In particular, where politicians are in deadlock over issues around our climate and ecological emergency, we can open up conversations around community assemblies and a Citizen's Assembly on Climate and Ecological Justice. We can also help to amplify complementary aims of for instance the Sortition Foundation, Humanity Project, Assemble, or others in the democracy building space. Reach out to anyone who share your values and aspirations, because we have strength in numbers.
The principle of "Here Comes Everyone" still applies in relation to XR's movement building strategy.
If your local authorities are obstructive or dragging their feet on issues of concern to you and others, then alongside your community allies, that is the perfect time to share the ideas arising from local Community Assemblies on those issues and think about how you can best get other groups on board to push for change at a time when party candidates are jockeying for position in elections!

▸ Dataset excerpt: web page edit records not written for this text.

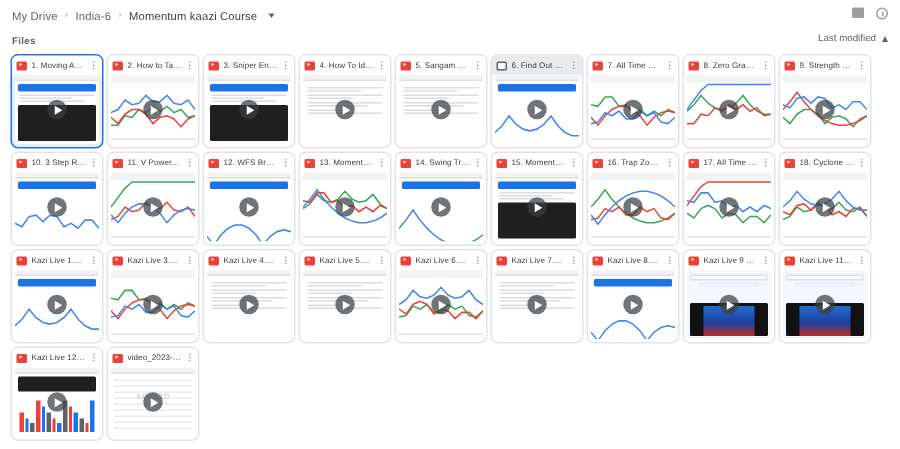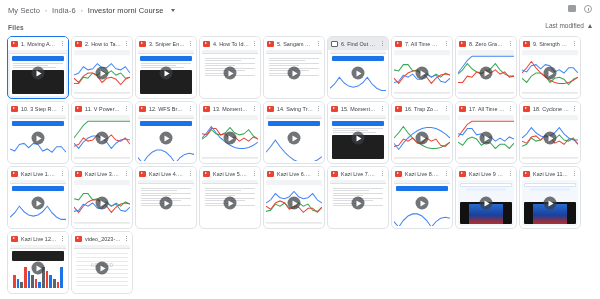--- a/index.html
+++ b/index.html
@@ -233,25 +233,25 @@
 
   .tb-candle { position: absolute; inset: 0; background: #fff; }
   .tb-bars { position: absolute; left: 3px; right: 3px; bottom: 3px; height: 60%; display: flex; align-items: flex-end; gap: 1px; }
   .tb-bars i { flex: 1; display: block; background: #9aa0a6; }
 </style>
 </head>
 <body>
 
 <div class="topbar">
   <div class="breadcrumb">
-    <span class="crumb">My Secto</span>
+    <span class="crumb">My Drive</span>
     <span class="crumb-sep">›</span>
     <span class="crumb">India-6</span>
     <span class="crumb-sep">›</span>
-    <span class="crumb current">Investor morni Course</span>
+    <span class="crumb current">Momentum kaazi Course</span>
     <span class="crumb-caret"></span>
   </div>
   <div class="topbar-right">
     <span class="icon-btn">
         <span class="ic-list"></span>
       </span>
     <span class="icon-btn">
         <span class="ic-info"></span>
       </span>
   </div>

#### Tips on How To Engage Your Local or Unitary Authority
1. Be aware that **Council elections usually have low turnout and that this helps you!** Local politicians are sensitive to changes in community opinions, particularly those of **influential groups**. Identifying such groups and finding common ground with them will help strengthen your campaign and reach more people.
Map out your key organisations via this **Power Map** tool
[](https://rebeltoolkit.extinctionrebellion.uk/uploads/images/gallery/2024-11/outreach-cab-power-mapping-community-groups.jpg)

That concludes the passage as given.